Supplied records:
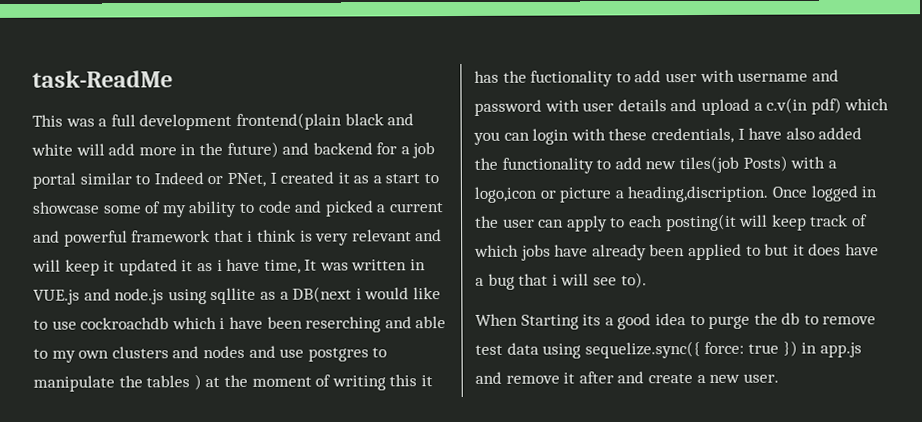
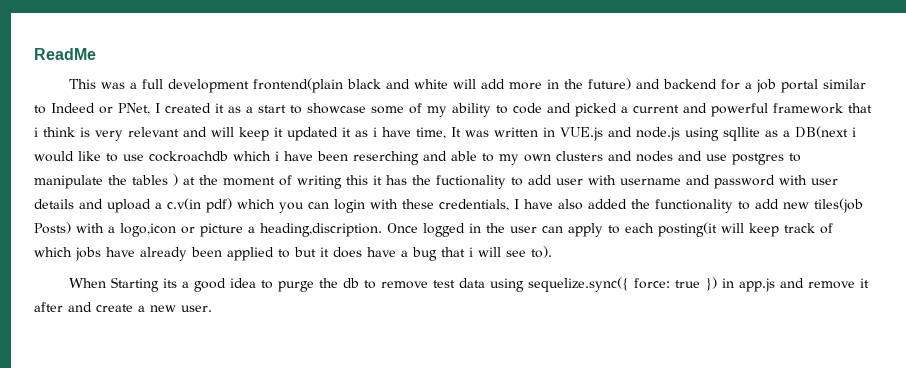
[32,70,173,88] task-ReadMe -> [34,48,96,60] ReadMe

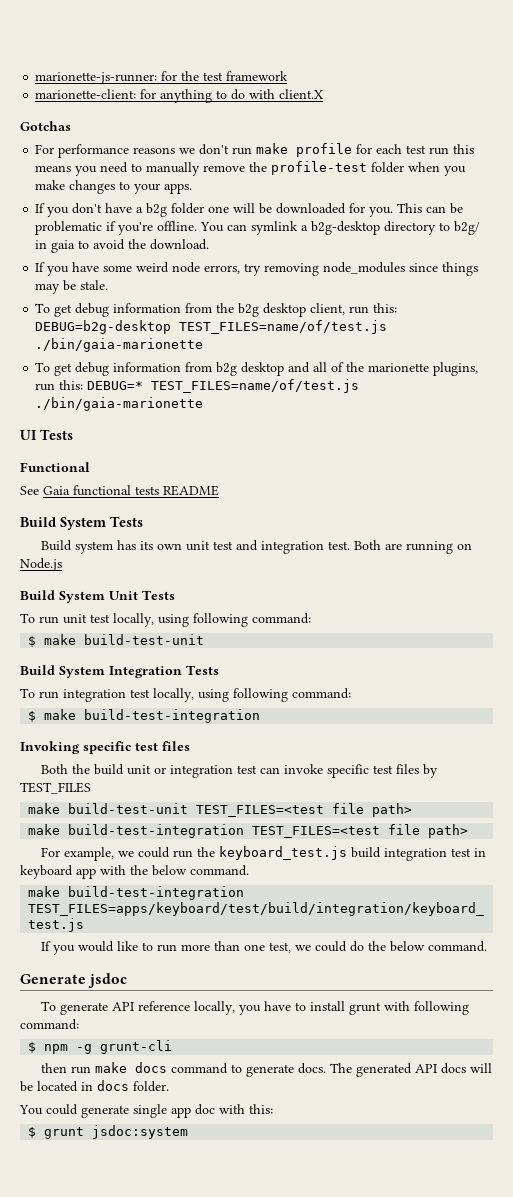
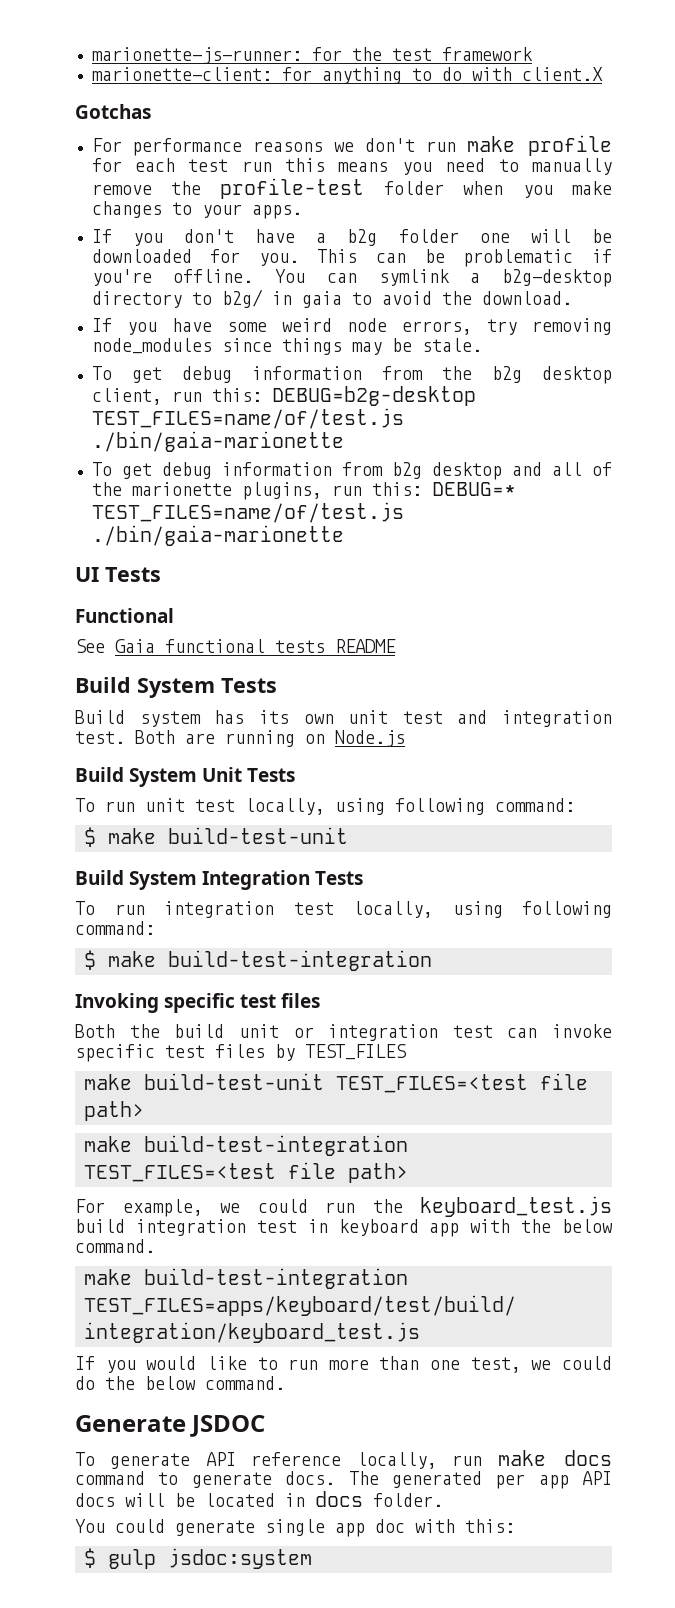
[88,973,128,988] jsdoc -> [190,1415,266,1437] JSDOC
[238,1001,469,1015] [20,1019,79,1030] [28,1040,173,1054] [40,1063,67,1073] you have to install grunt with following command: // $ npm -g grunt-cli // then -> (437, 1460) none
(412, 1070) none -> [495,1474,569,1489] per app
[44,1127,85,1139] grunt -> [108,1549,156,1569] gulp

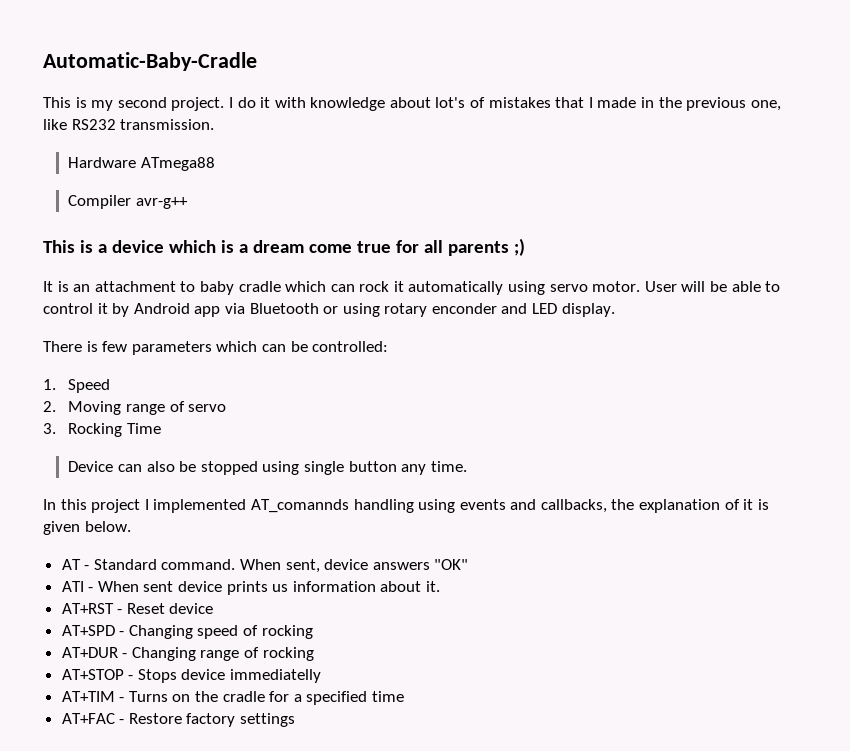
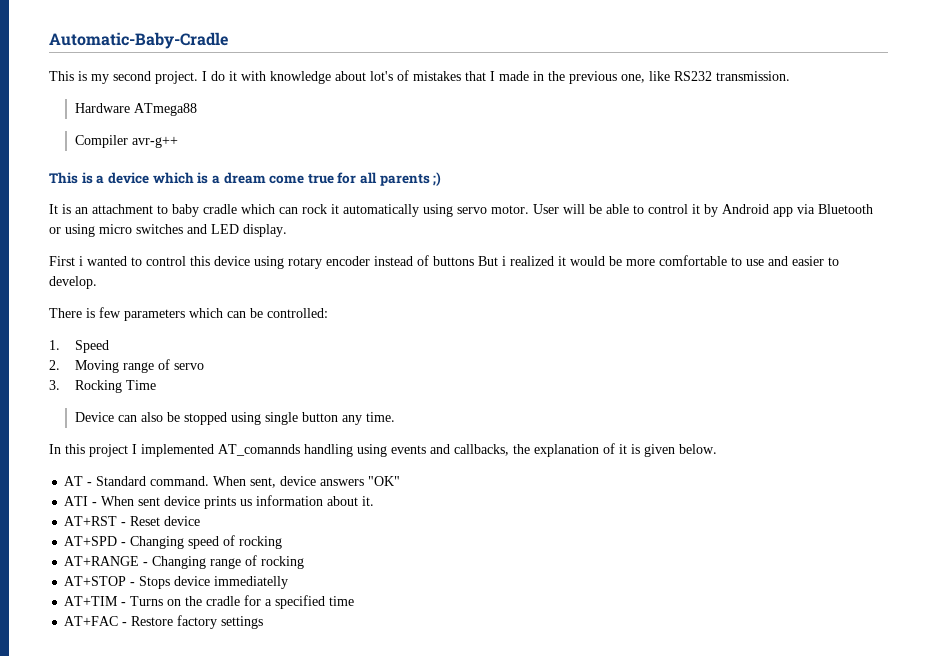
[384,303,497,317] rotary enconder -> [99,224,183,234] micro switches
(615, 310) none -> [49,255,839,269] [49,276,97,289] // First i wanted to control this device using rotary encoder instead of buttons But i realized it would be more comfortable to use and easier to develop.
[61,647,118,658] AT+DUR -> [64,556,140,566] AT+RANGE

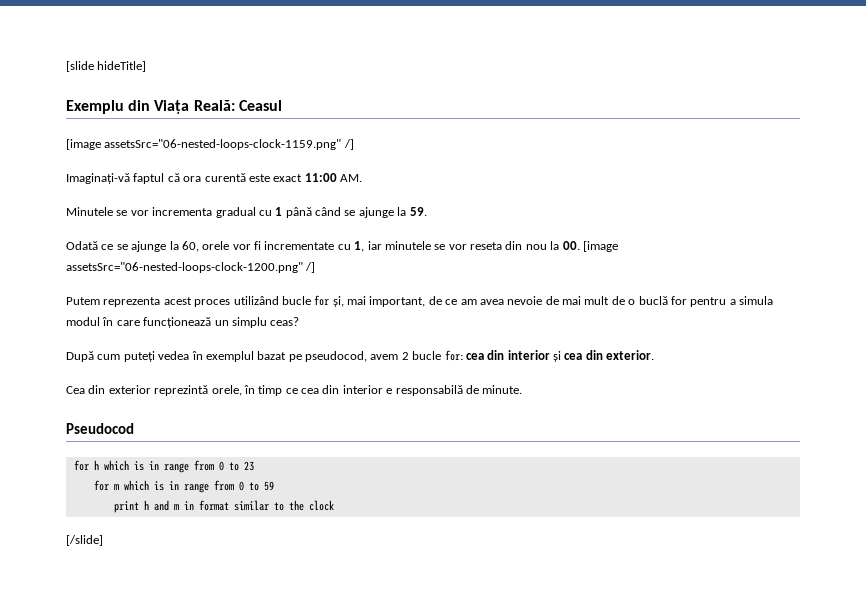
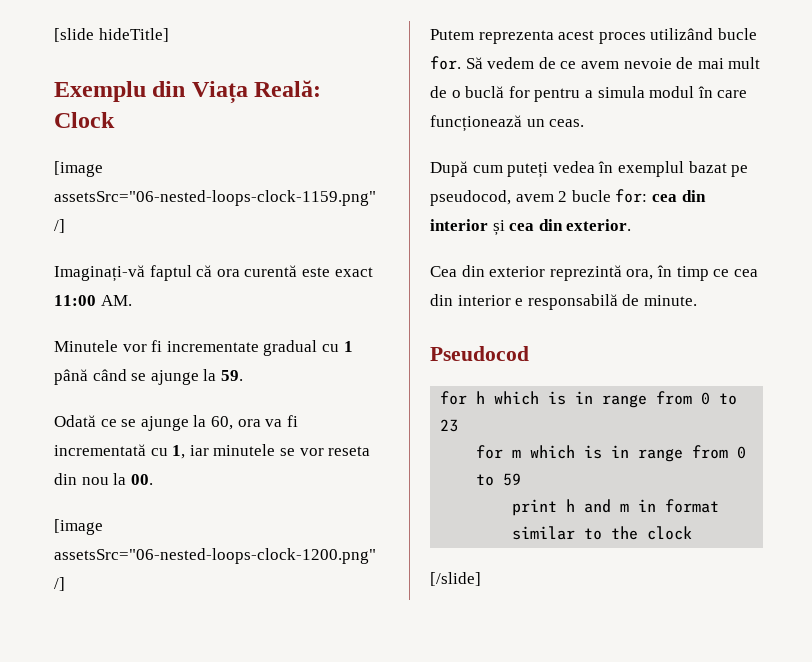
[238,100,282,111] Ceasul -> [54,112,115,128] Clock
[116,207,213,216] se vor incrementa -> [122,340,259,352] vor fi incrementate
[202,241,335,250] orele vor fi incrementate -> [237,415,298,427] [54,444,146,456] ora va fi incrementată
(580, 245) none -> (153, 479) //
[314,295,504,307] for și, mai important, de ce am avea -> [430,56,619,70] for. Să vedem de ce avem
[231,317,300,328] simplu ceas? -> [549,119,585,127] ceas.
[211,385,242,396] orele, -> [626,269,654,280] ora,

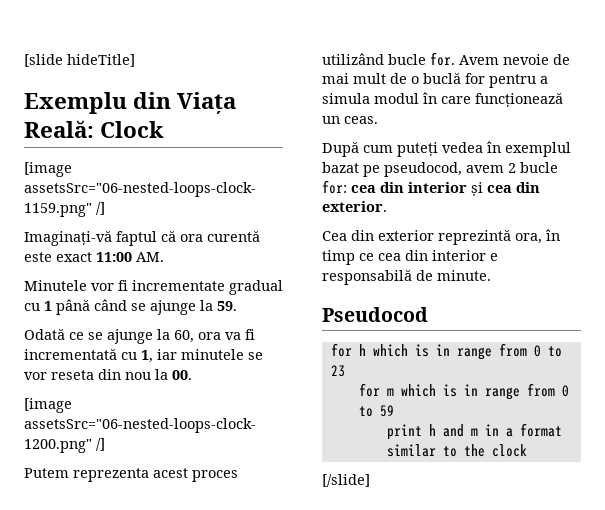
[465,57,619,69] Să vedem de ce avem -> [459,55,499,65] Avem
(657, 505) none -> [505,428,513,437] a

Exercise objective: Beginning with the line containing "[314,295,504,307] for și, mai" and ending with the last line of the data above, repeat each line exactly. Include no pictures and no other lines.

Response area:
[314,295,504,307] for și, mai important, de ce am avea -> [430,56,619,70] for. Să vedem de ce avem
[231,317,300,328] simplu ceas? -> [549,119,585,127] ceas.
[211,385,242,396] orele, -> [626,269,654,280] ora,

[465,57,619,69] Să vedem de ce avem -> [459,55,499,65] Avem
(657, 505) none -> [505,428,513,437] a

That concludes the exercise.